Data entries:
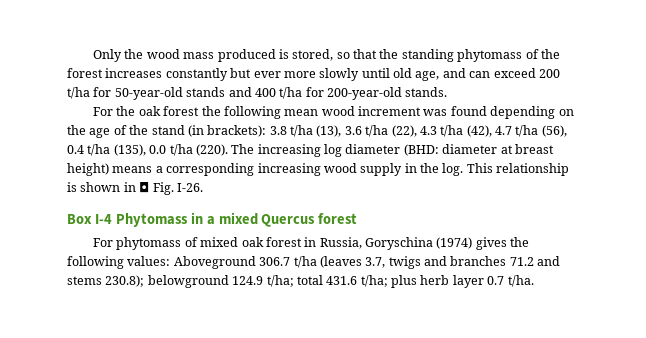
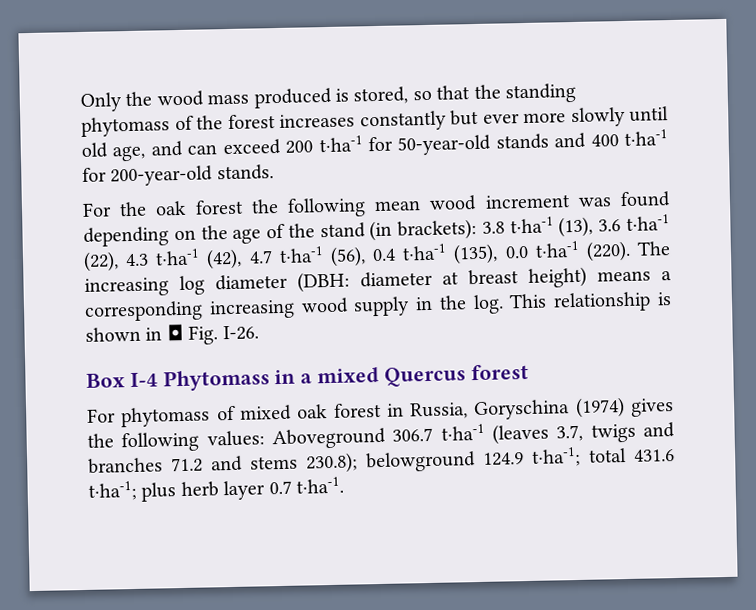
- Only the wood mass produced is stored, so that the standing phytomass of the forest increases constantly but ever more slowly until old age, and can exceed 200 t/ha for 50-year-old stands and 400 t/ha for 200-year-old stands.
+ Only the wood mass produced is stored, so that the standing phytomass of the forest increases constantly but ever more slowly until old age, and can exceed 200 t·ha-1 for 50-year-old stands and 400 t·ha-1 for 200-year-old stands.
- For the oak forest the following mean wood increment was found depending on the age of the stand (in brackets): 3.8 t/ha (13), 3.6 t/ha (22), 4.3 t/ha (42), 4.7 t/ha (56), 0.4 t/ha (135), 0.0 t/ha (220).
+ For the oak forest the following mean wood increment was found depending on the age of the stand (in brackets): 3.8 t·ha-1 (13), 3.6 t·ha-1 (22), 4.3 t·ha-1 (42), 4.7 t·ha-1 (56), 0.4 t·ha-1 (135), 0.0 t·ha-1 (220).
- The increasing log diameter (BHD: diameter at breast height) means a corresponding increasing wood supply in the log.
+ The increasing log diameter (DBH: diameter at breast height) means a corresponding increasing wood supply in the log.
- For phytomass of mixed oak forest in Russia, Goryschina (1974) gives the following values: Aboveground 306.7 t/ha (leaves 3.7, twigs and branches 71.2 and stems 230.8); belowground 124.9 t/ha; total 431.6 t/ha; plus herb layer 0.7 t/ha.
+ For phytomass of mixed oak forest in Russia, Goryschina (1974) gives the following values: Aboveground 306.7 t·ha-1 (leaves 3.7, twigs and branches 71.2 and stems 230.8); belowground 124.9 t·ha-1; total 431.6 t·ha-1; plus herb layer 0.7 t·ha-1.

## INSTRUCTIONS FOR THE TASK
List all lines above in which the string "stored" appears.

## REPLY
- Only the wood mass produced is stored, so that the standing phytomass of the forest increases constantly but ever more slowly until old age, and can exceed 200 t/ha for 50-year-old stands and 400 t/ha for 200-year-old stands.
+ Only the wood mass produced is stored, so that the standing phytomass of the forest increases constantly but ever more slowly until old age, and can exceed 200 t·ha-1 for 50-year-old stands and 400 t·ha-1 for 200-year-old stands.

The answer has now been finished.